**ACTIVITY**
Exact reproduction required: the lines below from the line with "tax: 7% = 267.90 -> 7% = 275.97" to the line with "Tea Tree Firm", both ends included, and no others.

=== Section Start ===

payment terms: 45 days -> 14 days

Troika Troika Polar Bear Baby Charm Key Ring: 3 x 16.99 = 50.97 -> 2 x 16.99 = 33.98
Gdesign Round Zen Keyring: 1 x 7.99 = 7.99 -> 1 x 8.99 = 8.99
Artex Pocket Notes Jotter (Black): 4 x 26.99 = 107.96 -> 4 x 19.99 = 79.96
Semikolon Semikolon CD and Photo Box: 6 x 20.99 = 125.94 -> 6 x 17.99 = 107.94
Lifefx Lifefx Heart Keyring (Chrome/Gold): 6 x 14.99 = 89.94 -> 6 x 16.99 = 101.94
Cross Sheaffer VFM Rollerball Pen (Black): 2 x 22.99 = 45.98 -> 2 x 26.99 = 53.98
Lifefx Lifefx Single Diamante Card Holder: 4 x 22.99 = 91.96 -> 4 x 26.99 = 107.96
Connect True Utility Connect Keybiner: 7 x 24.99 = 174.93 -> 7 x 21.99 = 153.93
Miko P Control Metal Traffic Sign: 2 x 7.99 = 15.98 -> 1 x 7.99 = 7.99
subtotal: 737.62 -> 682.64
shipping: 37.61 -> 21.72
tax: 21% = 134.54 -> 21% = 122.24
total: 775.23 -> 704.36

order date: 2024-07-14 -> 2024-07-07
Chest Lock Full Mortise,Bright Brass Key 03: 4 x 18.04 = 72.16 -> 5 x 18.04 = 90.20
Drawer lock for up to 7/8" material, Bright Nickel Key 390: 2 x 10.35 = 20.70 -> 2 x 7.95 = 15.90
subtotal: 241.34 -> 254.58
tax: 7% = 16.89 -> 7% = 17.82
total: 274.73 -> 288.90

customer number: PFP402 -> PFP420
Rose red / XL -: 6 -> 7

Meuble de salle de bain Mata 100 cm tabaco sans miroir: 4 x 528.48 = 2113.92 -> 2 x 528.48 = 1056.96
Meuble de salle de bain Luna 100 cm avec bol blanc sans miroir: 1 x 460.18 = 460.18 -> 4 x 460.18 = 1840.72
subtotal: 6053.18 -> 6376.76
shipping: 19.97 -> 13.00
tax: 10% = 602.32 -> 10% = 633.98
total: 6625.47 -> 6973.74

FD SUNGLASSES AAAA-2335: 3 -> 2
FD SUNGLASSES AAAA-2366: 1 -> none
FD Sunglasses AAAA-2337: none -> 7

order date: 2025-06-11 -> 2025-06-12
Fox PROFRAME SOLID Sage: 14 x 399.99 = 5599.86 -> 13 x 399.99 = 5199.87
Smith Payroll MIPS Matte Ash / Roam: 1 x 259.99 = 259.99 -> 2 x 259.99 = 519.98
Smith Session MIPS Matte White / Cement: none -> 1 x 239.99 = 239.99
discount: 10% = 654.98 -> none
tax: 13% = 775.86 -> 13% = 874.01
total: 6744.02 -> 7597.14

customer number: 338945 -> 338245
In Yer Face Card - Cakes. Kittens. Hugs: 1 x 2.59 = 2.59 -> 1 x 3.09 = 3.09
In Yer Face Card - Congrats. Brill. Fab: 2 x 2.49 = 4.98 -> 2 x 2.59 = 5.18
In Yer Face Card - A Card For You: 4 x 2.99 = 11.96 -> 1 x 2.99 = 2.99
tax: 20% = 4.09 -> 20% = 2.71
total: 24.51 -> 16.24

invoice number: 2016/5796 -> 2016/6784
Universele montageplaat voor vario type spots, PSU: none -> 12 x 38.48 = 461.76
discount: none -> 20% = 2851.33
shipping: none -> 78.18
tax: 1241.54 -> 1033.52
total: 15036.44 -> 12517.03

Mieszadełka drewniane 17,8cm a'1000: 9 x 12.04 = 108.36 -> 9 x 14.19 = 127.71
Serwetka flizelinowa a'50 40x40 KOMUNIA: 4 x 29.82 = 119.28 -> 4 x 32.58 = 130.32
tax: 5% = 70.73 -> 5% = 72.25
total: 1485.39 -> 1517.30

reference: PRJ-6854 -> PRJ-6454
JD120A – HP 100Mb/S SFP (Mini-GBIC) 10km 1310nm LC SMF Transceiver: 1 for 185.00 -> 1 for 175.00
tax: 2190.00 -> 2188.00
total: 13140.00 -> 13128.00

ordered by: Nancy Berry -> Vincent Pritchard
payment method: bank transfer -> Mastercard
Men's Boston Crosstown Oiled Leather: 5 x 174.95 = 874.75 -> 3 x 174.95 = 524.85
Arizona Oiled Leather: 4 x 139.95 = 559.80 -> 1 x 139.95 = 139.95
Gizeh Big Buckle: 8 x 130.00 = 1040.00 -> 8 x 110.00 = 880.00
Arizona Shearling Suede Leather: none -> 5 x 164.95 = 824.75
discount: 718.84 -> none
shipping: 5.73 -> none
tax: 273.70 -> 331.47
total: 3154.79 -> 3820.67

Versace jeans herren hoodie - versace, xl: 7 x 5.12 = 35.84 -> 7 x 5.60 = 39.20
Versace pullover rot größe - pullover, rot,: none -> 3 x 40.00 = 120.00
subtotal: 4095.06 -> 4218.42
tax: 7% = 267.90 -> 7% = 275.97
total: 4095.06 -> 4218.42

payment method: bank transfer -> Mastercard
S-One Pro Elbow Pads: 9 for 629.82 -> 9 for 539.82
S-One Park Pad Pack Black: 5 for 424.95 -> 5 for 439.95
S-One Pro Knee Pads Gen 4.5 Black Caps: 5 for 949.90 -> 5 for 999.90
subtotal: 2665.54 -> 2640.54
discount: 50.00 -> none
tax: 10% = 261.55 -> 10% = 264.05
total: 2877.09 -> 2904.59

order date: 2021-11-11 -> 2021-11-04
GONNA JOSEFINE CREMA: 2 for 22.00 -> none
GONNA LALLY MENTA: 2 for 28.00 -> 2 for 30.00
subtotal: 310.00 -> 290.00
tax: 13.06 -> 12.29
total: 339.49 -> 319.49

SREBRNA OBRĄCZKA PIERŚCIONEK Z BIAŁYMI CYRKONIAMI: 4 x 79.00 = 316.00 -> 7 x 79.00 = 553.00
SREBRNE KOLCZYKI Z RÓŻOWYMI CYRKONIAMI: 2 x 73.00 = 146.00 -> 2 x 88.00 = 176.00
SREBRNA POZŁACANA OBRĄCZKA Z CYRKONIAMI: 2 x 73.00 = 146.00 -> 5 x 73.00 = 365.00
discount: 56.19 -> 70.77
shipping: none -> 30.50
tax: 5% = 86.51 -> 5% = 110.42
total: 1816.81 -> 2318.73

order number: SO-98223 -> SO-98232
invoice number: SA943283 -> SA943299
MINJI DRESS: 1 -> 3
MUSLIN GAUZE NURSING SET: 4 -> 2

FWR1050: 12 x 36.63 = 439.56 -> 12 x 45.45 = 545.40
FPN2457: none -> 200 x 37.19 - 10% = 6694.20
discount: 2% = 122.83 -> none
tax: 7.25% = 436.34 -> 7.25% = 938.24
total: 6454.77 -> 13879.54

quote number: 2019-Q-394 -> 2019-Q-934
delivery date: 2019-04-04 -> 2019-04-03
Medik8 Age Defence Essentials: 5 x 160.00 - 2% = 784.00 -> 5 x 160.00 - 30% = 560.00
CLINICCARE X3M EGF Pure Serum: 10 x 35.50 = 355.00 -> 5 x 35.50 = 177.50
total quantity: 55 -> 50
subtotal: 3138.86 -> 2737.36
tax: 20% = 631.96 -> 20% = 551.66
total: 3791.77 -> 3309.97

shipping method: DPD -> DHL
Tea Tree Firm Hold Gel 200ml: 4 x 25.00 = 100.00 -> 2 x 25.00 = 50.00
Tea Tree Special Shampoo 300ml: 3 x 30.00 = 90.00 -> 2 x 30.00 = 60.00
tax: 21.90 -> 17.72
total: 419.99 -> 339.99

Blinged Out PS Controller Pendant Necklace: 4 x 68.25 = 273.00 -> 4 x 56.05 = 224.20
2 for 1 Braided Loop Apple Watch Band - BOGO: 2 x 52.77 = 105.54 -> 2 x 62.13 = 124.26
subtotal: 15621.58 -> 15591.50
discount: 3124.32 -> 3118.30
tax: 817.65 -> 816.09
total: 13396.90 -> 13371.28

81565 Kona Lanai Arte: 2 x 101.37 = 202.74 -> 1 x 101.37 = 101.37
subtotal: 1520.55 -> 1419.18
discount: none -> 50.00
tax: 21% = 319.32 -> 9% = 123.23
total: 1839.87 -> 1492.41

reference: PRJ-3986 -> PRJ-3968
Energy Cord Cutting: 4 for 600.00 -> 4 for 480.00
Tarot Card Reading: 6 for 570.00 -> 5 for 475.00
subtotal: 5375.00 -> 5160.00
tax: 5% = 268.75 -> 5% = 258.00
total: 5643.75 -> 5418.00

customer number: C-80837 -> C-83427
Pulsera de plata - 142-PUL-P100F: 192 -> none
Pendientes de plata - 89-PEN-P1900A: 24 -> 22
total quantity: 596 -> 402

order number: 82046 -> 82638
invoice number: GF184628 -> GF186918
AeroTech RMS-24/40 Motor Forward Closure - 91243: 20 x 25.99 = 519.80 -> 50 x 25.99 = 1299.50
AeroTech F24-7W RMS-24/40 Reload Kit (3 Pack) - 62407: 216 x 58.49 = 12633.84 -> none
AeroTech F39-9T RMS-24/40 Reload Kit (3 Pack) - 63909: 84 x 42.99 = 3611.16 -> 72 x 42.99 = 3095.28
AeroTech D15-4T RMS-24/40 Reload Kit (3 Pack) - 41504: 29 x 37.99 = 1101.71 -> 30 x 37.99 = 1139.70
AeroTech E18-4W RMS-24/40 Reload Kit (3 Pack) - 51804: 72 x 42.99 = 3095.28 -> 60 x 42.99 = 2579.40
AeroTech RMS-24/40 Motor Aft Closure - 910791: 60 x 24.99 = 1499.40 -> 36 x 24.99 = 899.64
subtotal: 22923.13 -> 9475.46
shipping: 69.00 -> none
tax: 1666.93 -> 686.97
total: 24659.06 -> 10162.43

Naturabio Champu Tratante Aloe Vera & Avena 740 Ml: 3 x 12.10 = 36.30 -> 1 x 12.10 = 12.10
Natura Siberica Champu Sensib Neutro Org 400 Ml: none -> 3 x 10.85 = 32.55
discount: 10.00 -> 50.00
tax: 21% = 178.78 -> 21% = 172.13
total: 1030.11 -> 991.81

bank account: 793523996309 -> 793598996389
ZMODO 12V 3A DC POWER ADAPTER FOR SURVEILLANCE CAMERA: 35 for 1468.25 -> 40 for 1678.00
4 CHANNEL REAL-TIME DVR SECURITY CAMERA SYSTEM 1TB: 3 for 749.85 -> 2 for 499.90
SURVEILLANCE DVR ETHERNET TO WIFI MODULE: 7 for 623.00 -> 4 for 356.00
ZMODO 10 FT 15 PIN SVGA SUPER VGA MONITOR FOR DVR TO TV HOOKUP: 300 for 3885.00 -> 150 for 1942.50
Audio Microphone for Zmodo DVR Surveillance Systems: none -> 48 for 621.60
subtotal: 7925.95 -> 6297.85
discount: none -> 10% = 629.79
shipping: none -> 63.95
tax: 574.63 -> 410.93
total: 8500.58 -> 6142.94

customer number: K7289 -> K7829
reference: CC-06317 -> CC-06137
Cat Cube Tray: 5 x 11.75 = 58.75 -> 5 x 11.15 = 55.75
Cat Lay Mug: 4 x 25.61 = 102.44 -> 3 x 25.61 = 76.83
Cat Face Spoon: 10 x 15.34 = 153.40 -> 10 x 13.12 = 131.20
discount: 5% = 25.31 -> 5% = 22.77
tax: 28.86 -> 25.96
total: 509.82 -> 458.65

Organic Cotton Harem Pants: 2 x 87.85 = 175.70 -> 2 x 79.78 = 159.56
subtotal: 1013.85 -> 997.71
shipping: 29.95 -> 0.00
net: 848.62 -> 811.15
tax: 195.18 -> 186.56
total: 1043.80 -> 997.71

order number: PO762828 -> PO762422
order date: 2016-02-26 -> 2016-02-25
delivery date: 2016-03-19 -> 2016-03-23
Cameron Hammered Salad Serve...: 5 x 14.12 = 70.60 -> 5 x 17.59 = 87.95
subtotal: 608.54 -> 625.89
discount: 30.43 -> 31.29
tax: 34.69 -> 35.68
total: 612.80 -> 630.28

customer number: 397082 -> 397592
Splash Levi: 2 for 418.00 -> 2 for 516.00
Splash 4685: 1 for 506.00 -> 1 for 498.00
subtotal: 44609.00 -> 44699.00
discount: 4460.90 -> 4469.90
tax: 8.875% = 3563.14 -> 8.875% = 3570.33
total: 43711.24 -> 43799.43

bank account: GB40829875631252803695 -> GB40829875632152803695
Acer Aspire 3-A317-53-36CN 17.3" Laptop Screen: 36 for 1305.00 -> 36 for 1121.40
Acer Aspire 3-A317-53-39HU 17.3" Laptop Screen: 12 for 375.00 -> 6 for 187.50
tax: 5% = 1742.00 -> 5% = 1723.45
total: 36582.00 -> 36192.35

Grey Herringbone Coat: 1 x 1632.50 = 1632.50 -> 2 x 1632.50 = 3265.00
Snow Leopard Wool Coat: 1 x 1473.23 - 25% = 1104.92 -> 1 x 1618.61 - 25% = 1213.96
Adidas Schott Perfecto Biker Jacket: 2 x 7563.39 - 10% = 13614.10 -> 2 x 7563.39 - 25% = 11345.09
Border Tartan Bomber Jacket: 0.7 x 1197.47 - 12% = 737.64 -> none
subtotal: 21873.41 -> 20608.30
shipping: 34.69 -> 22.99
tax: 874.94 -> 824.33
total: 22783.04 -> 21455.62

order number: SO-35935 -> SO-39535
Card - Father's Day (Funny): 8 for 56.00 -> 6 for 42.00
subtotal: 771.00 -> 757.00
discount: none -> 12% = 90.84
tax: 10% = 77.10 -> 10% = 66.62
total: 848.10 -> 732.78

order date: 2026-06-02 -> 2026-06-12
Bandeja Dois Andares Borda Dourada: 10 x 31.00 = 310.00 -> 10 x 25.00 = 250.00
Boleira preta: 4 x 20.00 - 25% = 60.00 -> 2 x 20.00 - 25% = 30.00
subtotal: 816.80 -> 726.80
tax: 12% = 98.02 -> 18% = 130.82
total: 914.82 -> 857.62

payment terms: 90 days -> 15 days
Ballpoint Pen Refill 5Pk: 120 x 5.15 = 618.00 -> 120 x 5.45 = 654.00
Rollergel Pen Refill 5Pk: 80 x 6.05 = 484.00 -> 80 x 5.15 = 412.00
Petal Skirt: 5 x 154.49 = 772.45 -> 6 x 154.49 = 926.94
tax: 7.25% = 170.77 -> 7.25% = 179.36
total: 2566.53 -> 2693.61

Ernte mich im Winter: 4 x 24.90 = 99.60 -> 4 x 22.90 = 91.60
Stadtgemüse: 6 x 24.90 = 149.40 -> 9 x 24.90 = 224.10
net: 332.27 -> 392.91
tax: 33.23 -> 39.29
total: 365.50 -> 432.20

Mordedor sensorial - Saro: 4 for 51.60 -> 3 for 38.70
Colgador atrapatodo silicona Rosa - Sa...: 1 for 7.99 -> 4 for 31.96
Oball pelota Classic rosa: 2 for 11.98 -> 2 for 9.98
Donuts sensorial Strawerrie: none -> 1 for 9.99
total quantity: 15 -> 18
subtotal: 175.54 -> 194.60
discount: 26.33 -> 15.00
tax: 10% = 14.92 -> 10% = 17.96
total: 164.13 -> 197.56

=== Section End ===

**SOLUTION TO THE EXERCISE**
tax: 7% = 267.90 -> 7% = 275.97
total: 4095.06 -> 4218.42

payment method: bank transfer -> Mastercard
S-One Pro Elbow Pads: 9 for 629.82 -> 9 for 539.82
S-One Park Pad Pack Black: 5 for 424.95 -> 5 for 439.95
S-One Pro Knee Pads Gen 4.5 Black Caps: 5 for 949.90 -> 5 for 999.90
subtotal: 2665.54 -> 2640.54
discount: 50.00 -> none
tax: 10% = 261.55 -> 10% = 264.05
total: 2877.09 -> 2904.59

order date: 2021-11-11 -> 2021-11-04
GONNA JOSEFINE CREMA: 2 for 22.00 -> none
GONNA LALLY MENTA: 2 for 28.00 -> 2 for 30.00
subtotal: 310.00 -> 290.00
tax: 13.06 -> 12.29
total: 339.49 -> 319.49

SREBRNA OBRĄCZKA PIERŚCIONEK Z BIAŁYMI CYRKONIAMI: 4 x 79.00 = 316.00 -> 7 x 79.00 = 553.00
SREBRNE KOLCZYKI Z RÓŻOWYMI CYRKONIAMI: 2 x 73.00 = 146.00 -> 2 x 88.00 = 176.00
SREBRNA POZŁACANA OBRĄCZKA Z CYRKONIAMI: 2 x 73.00 = 146.00 -> 5 x 73.00 = 365.00
discount: 56.19 -> 70.77
shipping: none -> 30.50
tax: 5% = 86.51 -> 5% = 110.42
total: 1816.81 -> 2318.73

order number: SO-98223 -> SO-98232
invoice number: SA943283 -> SA943299
MINJI DRESS: 1 -> 3
MUSLIN GAUZE NURSING SET: 4 -> 2

FWR1050: 12 x 36.63 = 439.56 -> 12 x 45.45 = 545.40
FPN2457: none -> 200 x 37.19 - 10% = 6694.20
discount: 2% = 122.83 -> none
tax: 7.25% = 436.34 -> 7.25% = 938.24
total: 6454.77 -> 13879.54

quote number: 2019-Q-394 -> 2019-Q-934
delivery date: 2019-04-04 -> 2019-04-03
Medik8 Age Defence Essentials: 5 x 160.00 - 2% = 784.00 -> 5 x 160.00 - 30% = 560.00
CLINICCARE X3M EGF Pure Serum: 10 x 35.50 = 355.00 -> 5 x 35.50 = 177.50
total quantity: 55 -> 50
subtotal: 3138.86 -> 2737.36
tax: 20% = 631.96 -> 20% = 551.66
total: 3791.77 -> 3309.97

shipping method: DPD -> DHL
Tea Tree Firm Hold Gel 200ml: 4 x 25.00 = 100.00 -> 2 x 25.00 = 50.00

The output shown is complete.